Click the menu LAM configuration on the top right.
Click Edit server profiles to modify the OpenLDAP profile.
When asked, input the default user and password lam, then click OK to continue.
Now you should see the LAM configuration page.
Within the General Settings, configure the following section:
- On the Tool settings, input the domain name of your OpenLDAP server.
- On the Security settings, select the login method as Fixed list and input the details admin user for the OpenLDAP server.
- On the Profile password, input the new password and repeat.
Click Save to apply the changes.
Next, click on the Account Types section the configure the following section:
- On the Users section, input the default base domain for OpenLDAP users. In his case, the default suffix is People.
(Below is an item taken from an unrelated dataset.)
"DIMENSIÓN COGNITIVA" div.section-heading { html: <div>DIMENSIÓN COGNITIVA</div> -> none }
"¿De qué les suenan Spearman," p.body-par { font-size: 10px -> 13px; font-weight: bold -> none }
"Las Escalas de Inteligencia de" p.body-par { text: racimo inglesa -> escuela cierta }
- On the Groups section, input the default base domain for the group. In this case, the default other group is Groups.
Click Save to apply the changes.
Now you should be redirected to the LAM login page. Input the admin user and password for your OpenLDAP server, then click Login.
On the Users section, you should see the user debian.
By following this step-by-step guide, you've accomplished the installation of the OpenLDAP server and LDAP Account Manager on Debian 12. You've also secured the OpenLDAP server via UFW and created a user on OpenLDAP via LDIF file. Lastly, you've also integrated LAM with the OpenLDAP server. You can now add more users to the OpenLDAP server via the LDAP Account Manager.